• _What to work on_
From the line that contains "discount: 80.90 -> 100.00" down to the last line of the data below, transcribe every line exactly.

↓↓↓

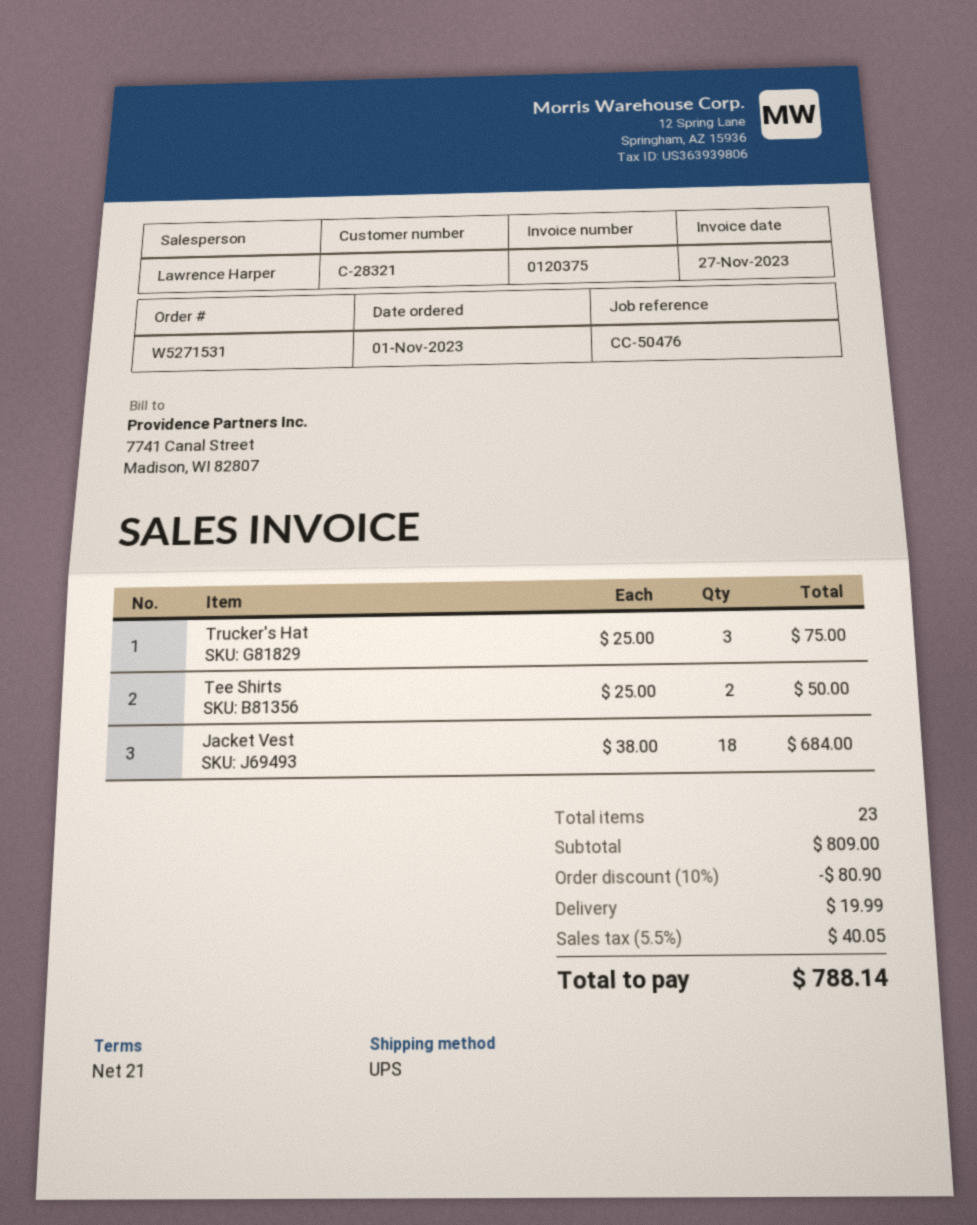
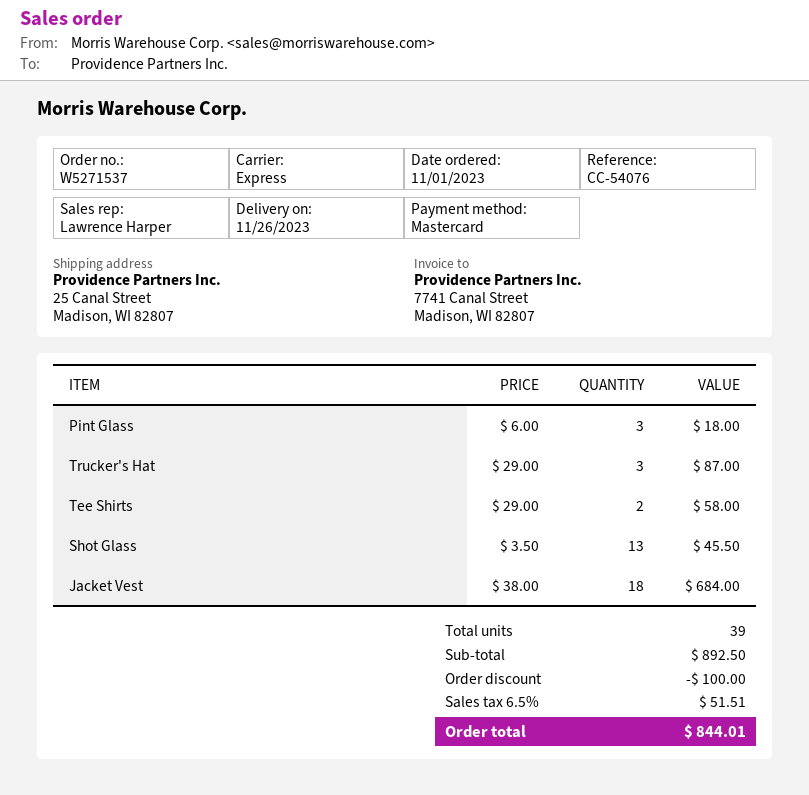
order number: W5271531 -> W5271537
reference: CC-50476 -> CC-54076
shipping method: UPS -> express
Trucker's Hat: 3 x 25.00 = 75.00 -> 3 x 29.00 = 87.00
Tee Shirts: 2 x 25.00 = 50.00 -> 2 x 29.00 = 58.00
Pint Glass: none -> 3 x 6.00 = 18.00
Shot Glass: none -> 13 x 3.50 = 45.50
total quantity: 23 -> 39
subtotal: 809.00 -> 892.50
discount: 80.90 -> 100.00
shipping: 19.99 -> none
tax: 5.5% = 40.05 -> 6.5% = 51.51
total: 788.14 -> 844.01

↑↑↑

• _Solution_
discount: 80.90 -> 100.00
shipping: 19.99 -> none
tax: 5.5% = 40.05 -> 6.5% = 51.51
total: 788.14 -> 844.01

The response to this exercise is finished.